Sensors (Basel, Switzerland)
|February 24, 2024
Summary
This study developed an embedded system using electronic noses and Tiny Machine Learning (TinyML) for real-time diabetes detection. The system achieved high accuracy in identifying diabetes mellitus biomarkers in exhaled breath.
Area of Science:
- Biomedical Engineering
- Computational Biology
- Analytical Chemistry
Background:
- Volatile organic compounds (VOCs) in exhaled breath are key biomarkers for disease detection.
- Acetone in breath is a significant noninvasive biomarker for diabetes mellitus.
- Current electronic nose (e-nose) systems for diabetes detection often require complex computational environments.
Purpose of the Study:
- To develop an embedded system for real-time, noninvasive diabetes mellitus detection.
- To integrate electronic nose technology with Tiny Machine Learning (TinyML).
- To evaluate the diagnostic performance of the integrated system.
Main Methods:
- Developed an embedded system combining an e-nose with Metal Oxide Semiconductor (MOS) sensors.
- Integrated TinyML algorithms for real-time data analysis.

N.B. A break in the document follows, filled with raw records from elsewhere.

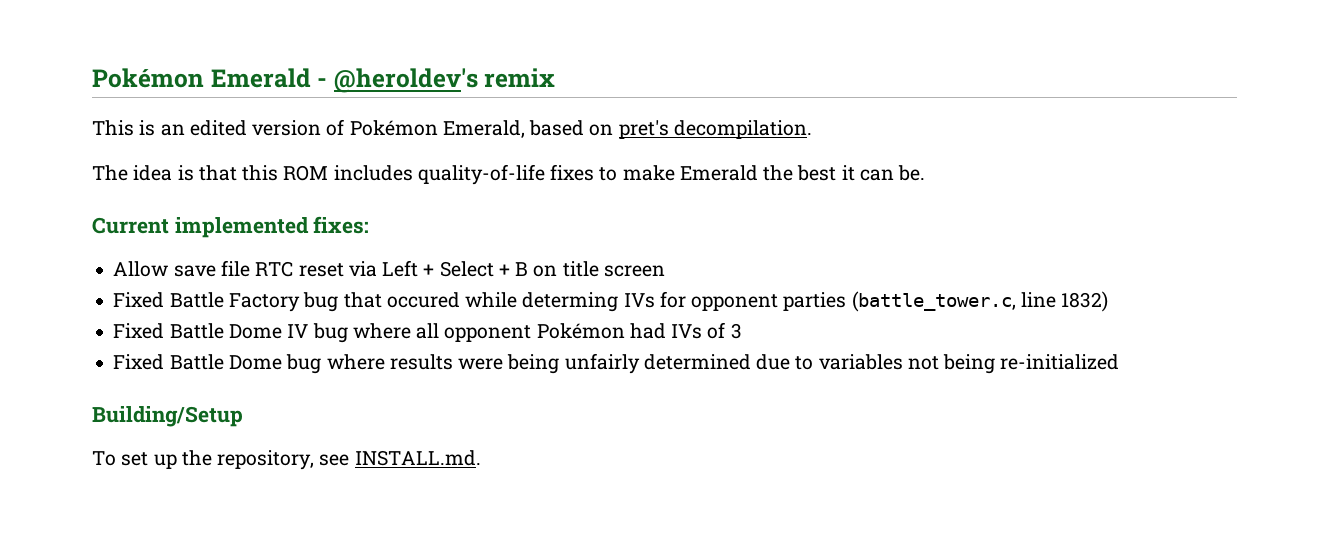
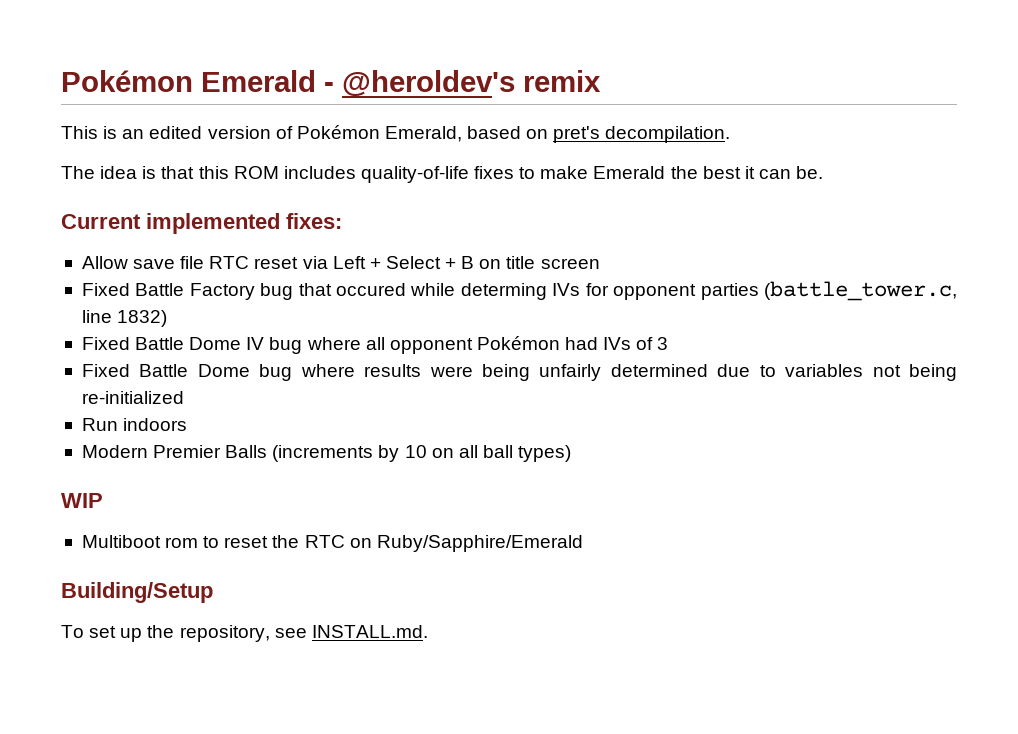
+ Run indoors
+ Modern Premier Balls (increments by 10 on all ball types)
+ WIP
+ Multiboot rom to reset the RTC on Ruby/Sapphire/Emerald

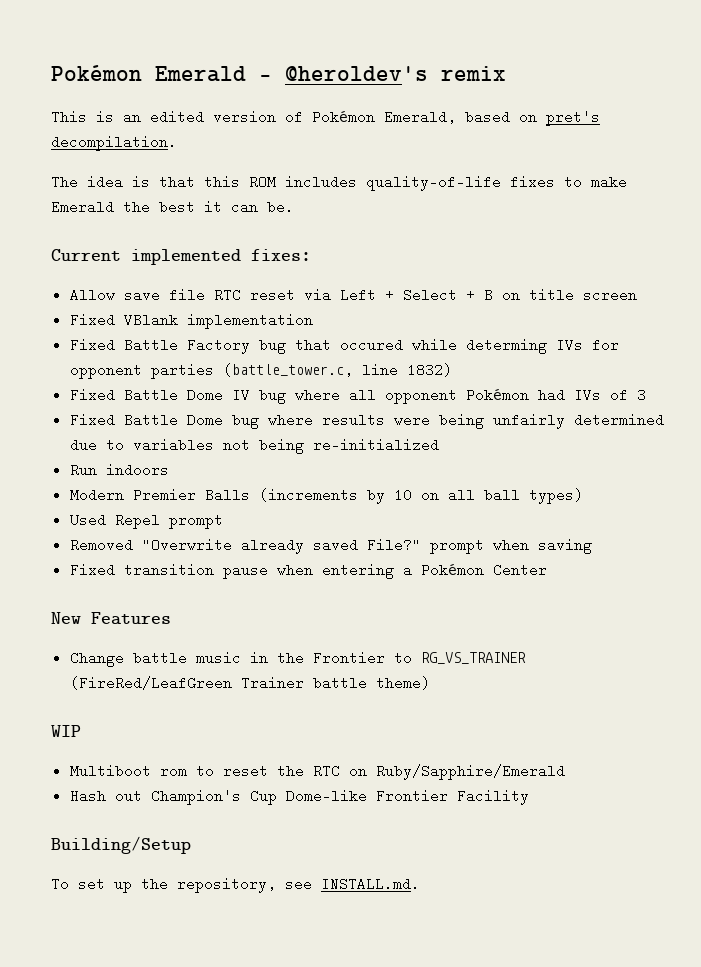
+ Fixed VBlank implementation
+ Used Repel prompt
+ Removed "Overwrite already saved File?" prompt when saving
+ Fixed transition pause when entering a Pokémon Center
+ New Features
+ Change battle music in the Frontier to RG_VS_TRAINER (FireRed/LeafGreen Trainer battle theme)
+ Hash out Champion's Cup Dome-like Frontier Facility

- Tested the system on 44 participants (22 healthy, 22 with diabetes).
- Employed XGBoost and deep learning algorithms (DNN, 1D-CNN).
Main Results:
- The XGBoost algorithm achieved 95% accuracy in diabetes detection.
- Deep learning algorithms (DNN, 1D-CNN) achieved 94.44% detection efficacy.

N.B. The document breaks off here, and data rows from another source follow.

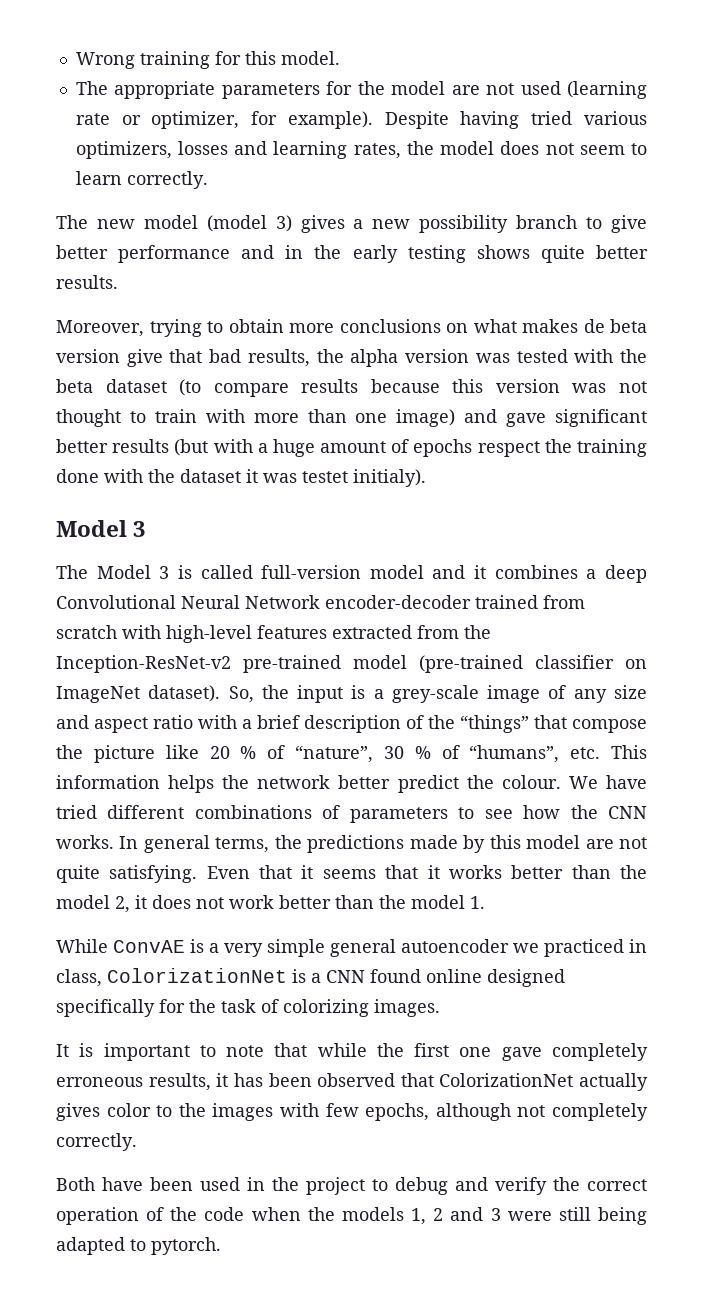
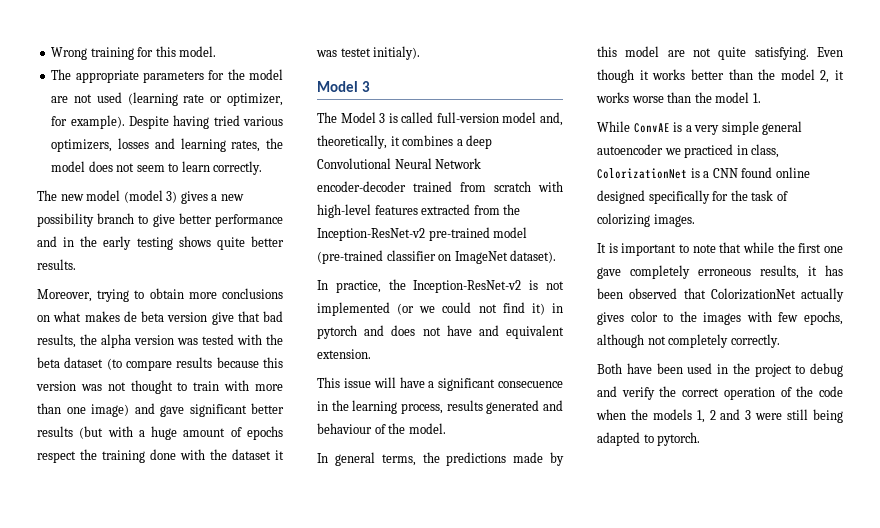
- The Model 3 is called full-version model and it combines a deep Convolutional Neural Network encoder-decoder trained from scratch with high-level features extracted from the Inception-ResNet-v2 pre-trained model (pre-trained classifier on ImageNet dataset). So, the input is a grey-scale image of any size and aspect ratio with a brief description of the “things” that compose the picture like 20 % of “nature”, 30 % of “humans”, etc. This information helps the network better predict the colour. We have tried different combinations of parameters to see how the CNN works. In general terms, the predictions made by this model are not quite satisfying.
+ The Model 3 is called full-version model and, theoretically, it combines a deep Convolutional Neural Network encoder-decoder trained from scratch with high-level features extracted from the Inception-ResNet-v2 pre-trained model (pre-trained classifier on ImageNet dataset).
+ In practice, the Inception-ResNet-v2 is not implemented (or we could not find it) in pytorch and does not have and equivalent extension.
+ This issue will have a significant consecuence in the learning process, results generated and behaviour of the model.
+ In general terms, the predictions made by this model are not quite satisfying.
- Even that it seems that it works better than the model 2, it does not work better than the model 1.
+ Even though it works better than the model 2, it works worse than the model 1.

- The embedded system demonstrated effective real-time analysis of breath biomarkers.
Conclusions:
- Combining e-noses with TinyML in embedded systems offers a potent noninvasive approach for diabetes mellitus detection.
- The developed system shows promise for accessible and efficient diabetes screening.
- Real-time biomarker analysis via integrated e-nose and TinyML systems is feasible for medical diagnostics.